Locate the word "none" in the data below, then copy every line that holds it.

..........

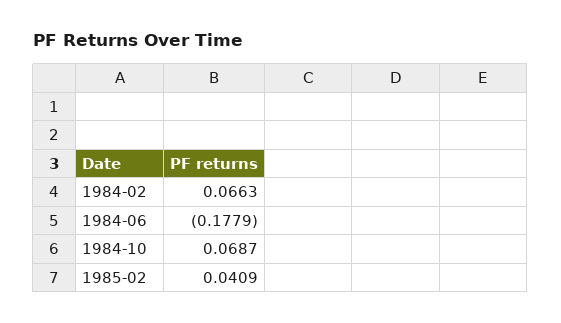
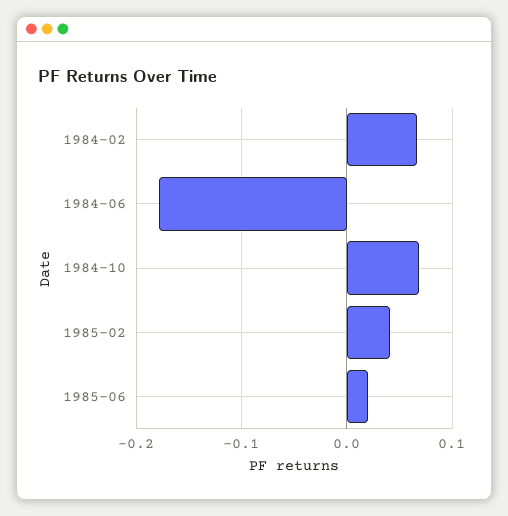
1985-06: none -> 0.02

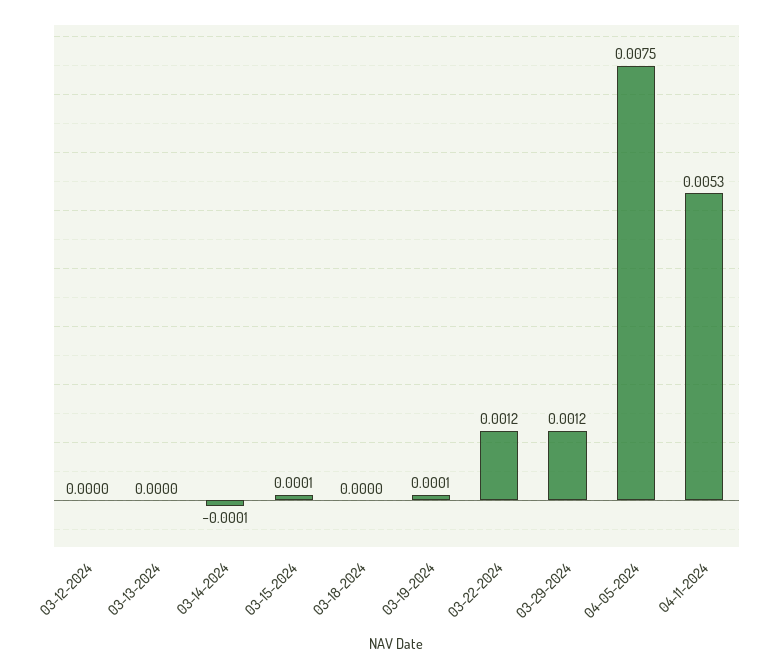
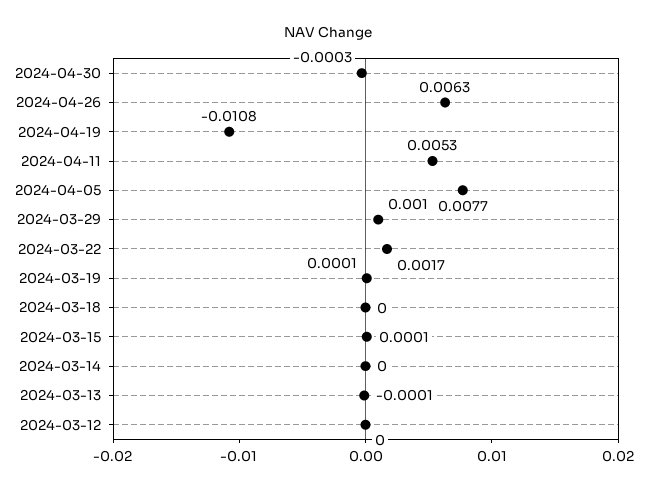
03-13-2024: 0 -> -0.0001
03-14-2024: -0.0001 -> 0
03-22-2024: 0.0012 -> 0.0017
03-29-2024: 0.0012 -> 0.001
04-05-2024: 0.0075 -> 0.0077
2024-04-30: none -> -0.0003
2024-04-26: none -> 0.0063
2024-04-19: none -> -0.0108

..........

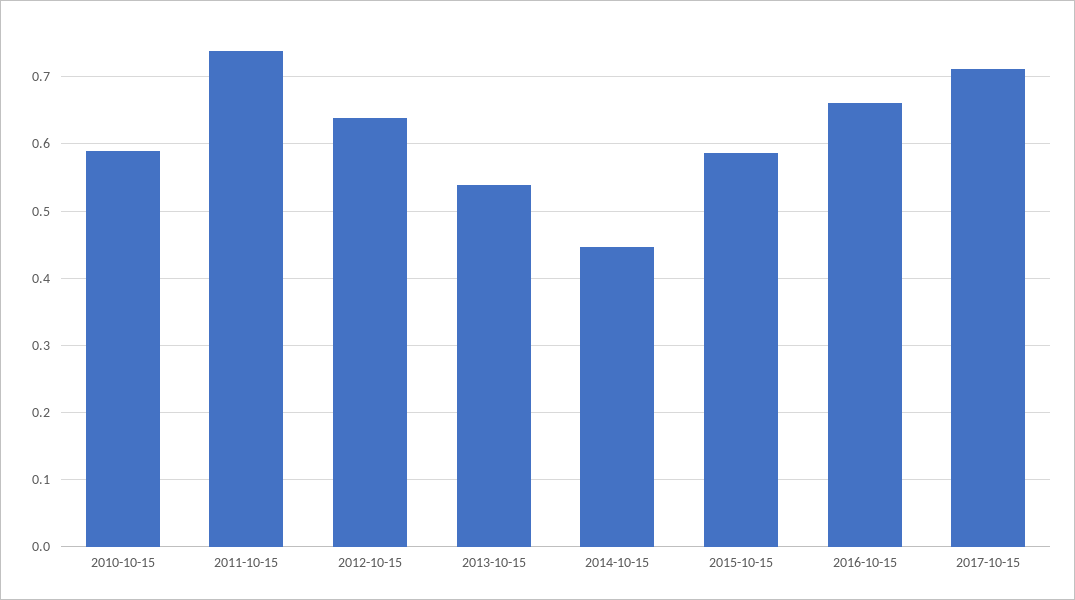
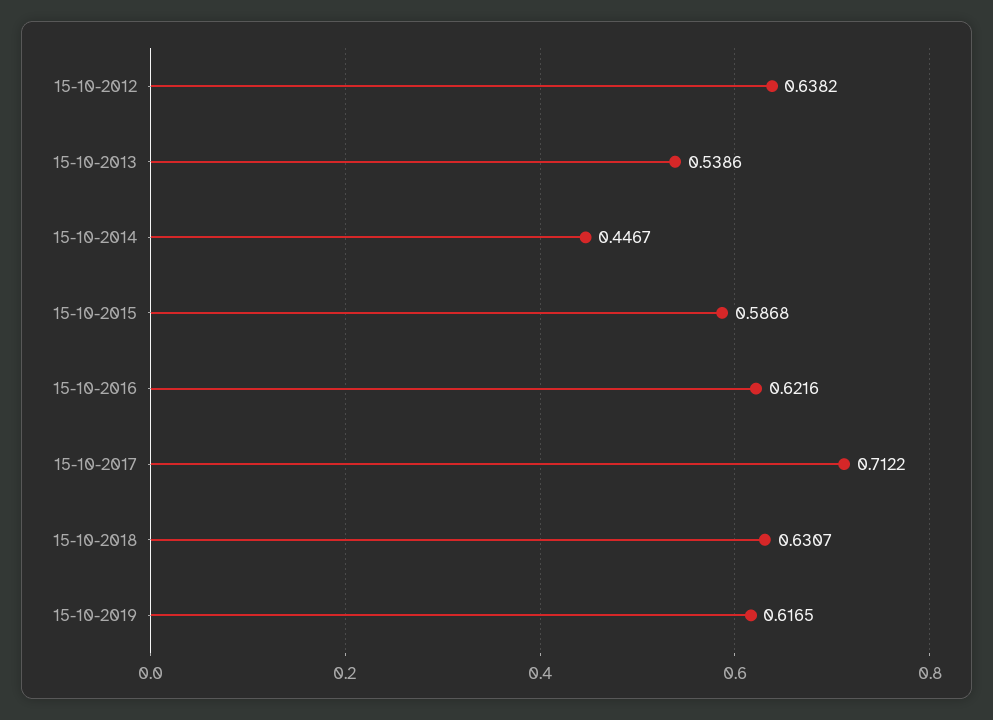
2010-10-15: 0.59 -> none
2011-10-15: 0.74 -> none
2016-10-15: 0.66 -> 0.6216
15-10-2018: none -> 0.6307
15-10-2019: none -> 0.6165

..........

**Written answer**.
1985-06: none -> 0.02
2024-04-30: none -> -0.0003
2024-04-26: none -> 0.0063
2024-04-19: none -> -0.0108
2010-10-15: 0.59 -> none
2011-10-15: 0.74 -> none
15-10-2018: none -> 0.6307
15-10-2019: none -> 0.6165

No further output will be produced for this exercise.